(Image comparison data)
Segment Open
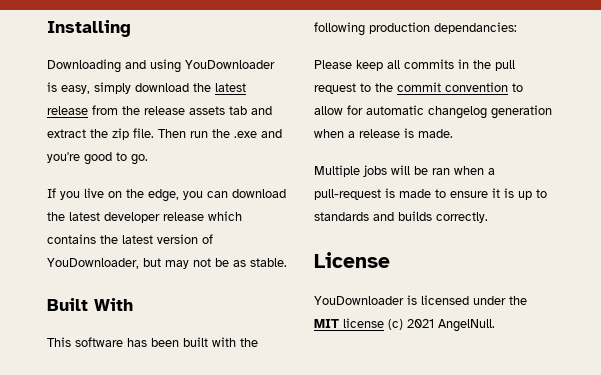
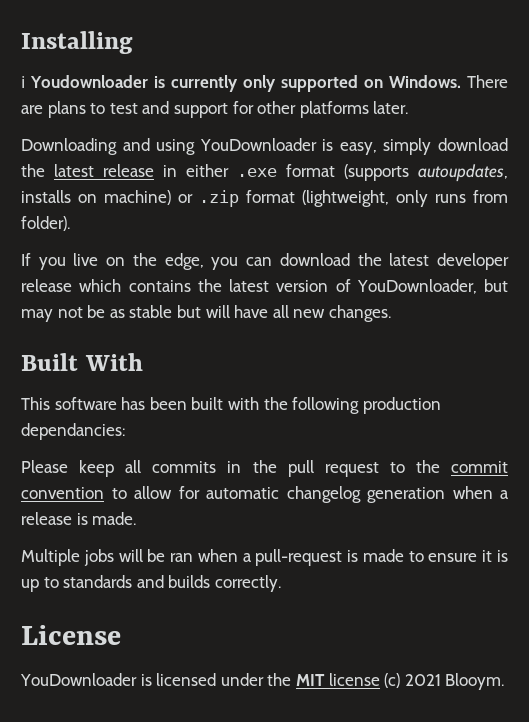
+ ℹ Youdownloader is currently only supported on Windows. There are plans to test and support for other platforms later.
- Downloading and using YouDownloader is easy, simply download the latest release from the release assets tab and extract the zip file. Then run the .exe and you're good to go.
+ Downloading and using YouDownloader is easy, simply download the latest release in either .exe format (supports autoupdates, installs on machine) or .zip format (lightweight, only runs from folder).
- If you live on the edge, you can download the latest developer release which contains the latest version of YouDownloader, but may not be as stable.
+ If you live on the edge, you can download the latest developer release which contains the latest version of YouDownloader, but may not be as stable but will have all new changes.
- YouDownloader is licensed under the MIT license (c) 2021 AngelNull.
+ YouDownloader is licensed under the MIT license (c) 2021 Blooym.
Segment Closed
| Your task |
Wherever a line holds the word "edge", copy that line out of the entries above.

| Answer to this exercise |
- If you live on the edge, you can download the latest developer release which contains the latest version of YouDownloader, but may not be as stable.
+ If you live on the edge, you can download the latest developer release which contains the latest version of YouDownloader, but may not be as stable but will have all new changes.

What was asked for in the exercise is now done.